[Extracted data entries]
::::
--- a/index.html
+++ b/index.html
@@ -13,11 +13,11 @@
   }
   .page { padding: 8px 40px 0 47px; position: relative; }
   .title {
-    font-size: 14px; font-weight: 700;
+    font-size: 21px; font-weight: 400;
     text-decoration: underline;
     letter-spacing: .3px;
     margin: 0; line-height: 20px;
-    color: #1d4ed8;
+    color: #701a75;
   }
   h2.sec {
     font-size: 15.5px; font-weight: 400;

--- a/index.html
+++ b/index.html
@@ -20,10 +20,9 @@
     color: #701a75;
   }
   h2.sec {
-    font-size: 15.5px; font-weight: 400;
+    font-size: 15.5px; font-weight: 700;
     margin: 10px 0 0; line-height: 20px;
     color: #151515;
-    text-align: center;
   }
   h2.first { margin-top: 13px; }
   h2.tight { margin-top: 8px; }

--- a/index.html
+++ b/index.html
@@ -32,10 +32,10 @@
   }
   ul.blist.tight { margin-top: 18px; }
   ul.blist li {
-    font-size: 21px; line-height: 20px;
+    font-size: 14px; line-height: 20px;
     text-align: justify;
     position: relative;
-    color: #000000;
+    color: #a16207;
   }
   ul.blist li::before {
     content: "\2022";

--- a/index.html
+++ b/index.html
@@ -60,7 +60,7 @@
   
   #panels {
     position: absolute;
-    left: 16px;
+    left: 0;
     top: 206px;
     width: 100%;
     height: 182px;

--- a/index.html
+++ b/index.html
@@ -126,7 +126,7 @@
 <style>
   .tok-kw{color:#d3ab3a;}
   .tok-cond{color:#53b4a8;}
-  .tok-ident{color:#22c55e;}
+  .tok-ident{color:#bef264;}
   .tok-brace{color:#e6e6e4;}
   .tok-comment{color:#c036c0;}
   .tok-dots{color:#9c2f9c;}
::::
Could you reproduce, exactly as written, the lines running from the one with "color: #151515;" to the end of the entries above?

     color: #151515;
-    text-align: center;
   }
   h2.first { margin-top: 13px; }
   h2.tight { margin-top: 8px; }

--- a/index.html
+++ b/index.html
@@ -32,10 +32,10 @@
   }
   ul.blist.tight { margin-top: 18px; }
   ul.blist li {
-    font-size: 21px; line-height: 20px;
+    font-size: 14px; line-height: 20px;
     text-align: justify;
     position: relative;
-    color: #000000;
+    color: #a16207;
   }
   ul.blist li::before {
     content: "\2022";

--- a/index.html
+++ b/index.html
@@ -60,7 +60,7 @@
   
   #panels {
     position: absolute;
-    left: 16px;
+    left: 0;
     top: 206px;
     width: 100%;
     height: 182px;

--- a/index.html
+++ b/index.html
@@ -126,7 +126,7 @@
 <style>
   .tok-kw{color:#d3ab3a;}
   .tok-cond{color:#53b4a8;}
-  .tok-ident{color:#22c55e;}
+  .tok-ident{color:#bef264;}
   .tok-brace{color:#e6e6e4;}
   .tok-comment{color:#c036c0;}
   .tok-dots{color:#9c2f9c;}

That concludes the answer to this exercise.